(Work required): Without the pictures, return each record as it appears.

START Data provided

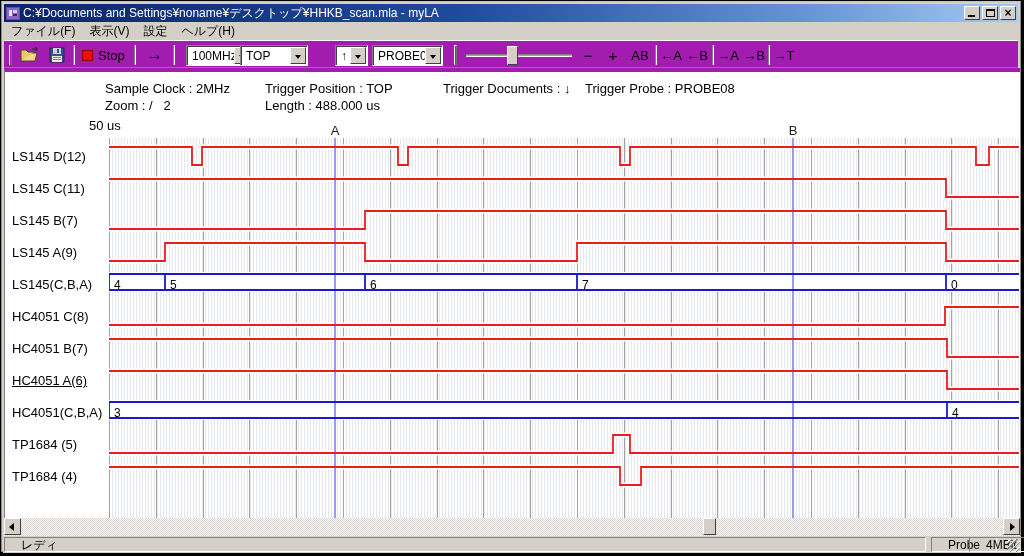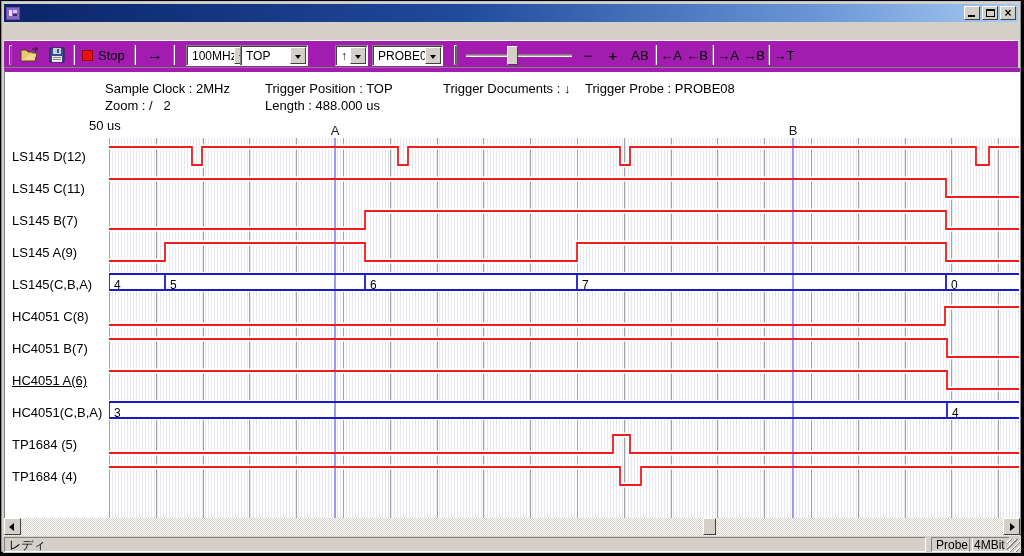--- a/index.html
+++ b/index.html
@@ -80,6 +80,7 @@
       <rect x="7" y="3" width="4" height="3" fill="#d8c8f0"></rect>
       <rect x="7" y="7" width="4" height="2" fill="#40285c"></rect>
     </svg>
+    <span class="title-text">C:¥Documents and Settings¥noname¥デスクトップ¥HHKB_scan.mla - myLA</span>
     <div class="winbtns">
       <div class="wbtn">
           <div class="min"></div>

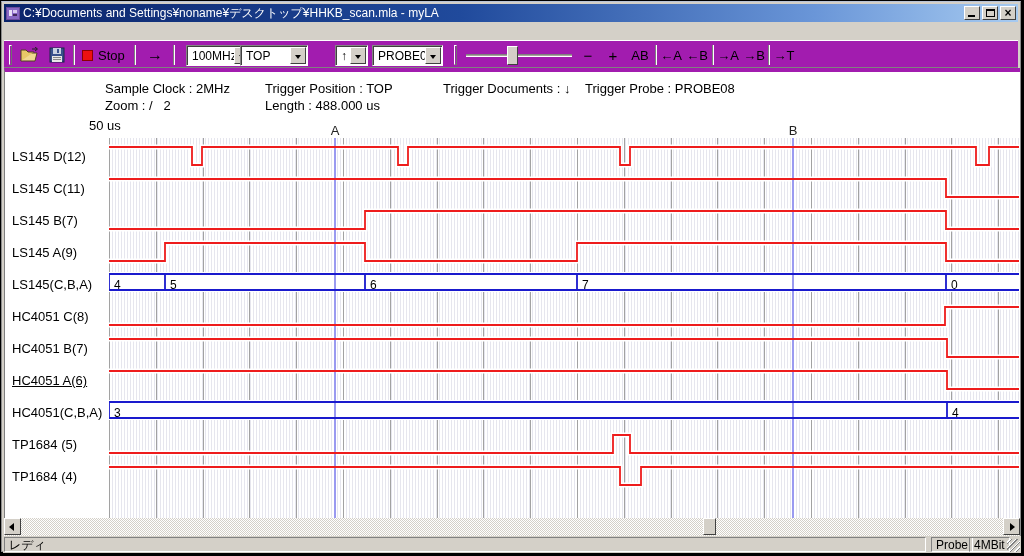--- a/index.html
+++ b/index.html
@@ -94,6 +94,12 @@
     </div>
   </div>
 
+  <div class="menubar">
+    <span class="menu-item">ファイル(F)</span>
+    <span class="menu-item">表示(V)</span>
+    <span class="menu-item">設定</span>
+    <span class="menu-item">ヘルプ(H)</span>
+  </div>
 
   <div class="toolbar">
     <div class="grip" style="left:5px"></div>

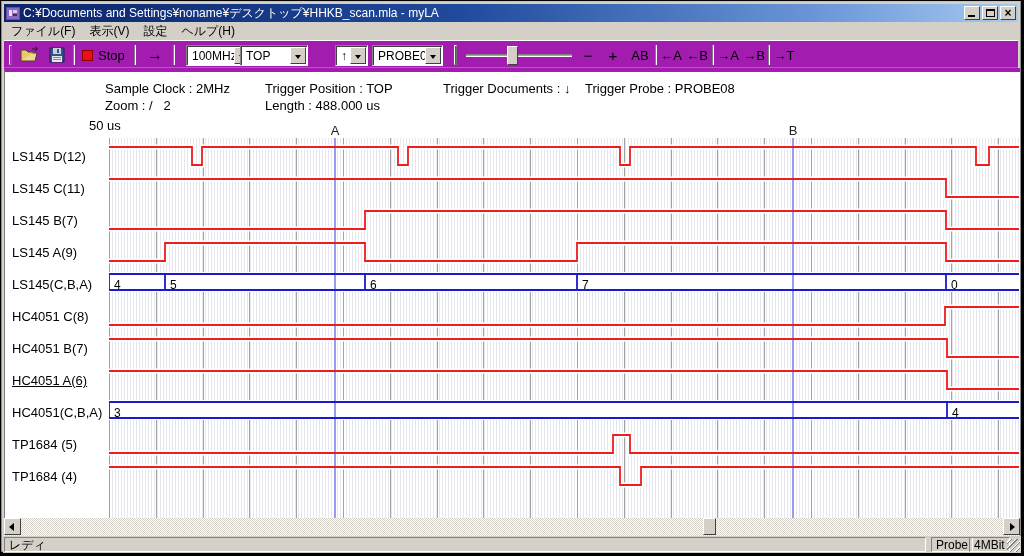--- a/index.html
+++ b/index.html
@@ -63,7 +63,7 @@
   
   .statusbar{position:absolute;left:1px;top:534px;width:1018px;height:17px;background:#d4d0c8;font-size:12px;color:#000;}
   .spanel{position:absolute;top:1px;height:15px;border:1px solid;border-color:#808080 #fff #fff #808080;
-    padding:0 4px;line-height:14px;white-space:nowrap;}
+    padding:0 16px;line-height:14px;white-space:nowrap;}
   .grip-corner{position:absolute;right:1px;bottom:1px;width:13px;height:13px;
     background:repeating-linear-gradient(135deg,transparent 0 2px,#fff 2px 3px,#808080 3px 4px);}
 </style>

END Data provided

(Solution to the exercise):
--- a/index.html
+++ b/index.html
@@ -80,6 +80,7 @@
       <rect x="7" y="3" width="4" height="3" fill="#d8c8f0"></rect>
       <rect x="7" y="7" width="4" height="2" fill="#40285c"></rect>
     </svg>
+    <span class="title-text">C:¥Documents and Settings¥noname¥デスクトップ¥HHKB_scan.mla - myLA</span>
     <div class="winbtns">
       <div class="wbtn">
           <div class="min"></div>

--- a/index.html
+++ b/index.html
@@ -94,6 +94,12 @@
     </div>
   </div>
 
+  <div class="menubar">
+    <span class="menu-item">ファイル(F)</span>
+    <span class="menu-item">表示(V)</span>
+    <span class="menu-item">設定</span>
+    <span class="menu-item">ヘルプ(H)</span>
+  </div>
 
   <div class="toolbar">
     <div class="grip" style="left:5px"></div>

--- a/index.html
+++ b/index.html
@@ -63,7 +63,7 @@
   
   .statusbar{position:absolute;left:1px;top:534px;width:1018px;height:17px;background:#d4d0c8;font-size:12px;color:#000;}
   .spanel{position:absolute;top:1px;height:15px;border:1px solid;border-color:#808080 #fff #fff #808080;
-    padding:0 4px;line-height:14px;white-space:nowrap;}
+    padding:0 16px;line-height:14px;white-space:nowrap;}
   .grip-corner{position:absolute;right:1px;bottom:1px;width:13px;height:13px;
     background:repeating-linear-gradient(135deg,transparent 0 2px,#fff 2px 3px,#808080 3px 4px);}
 </style>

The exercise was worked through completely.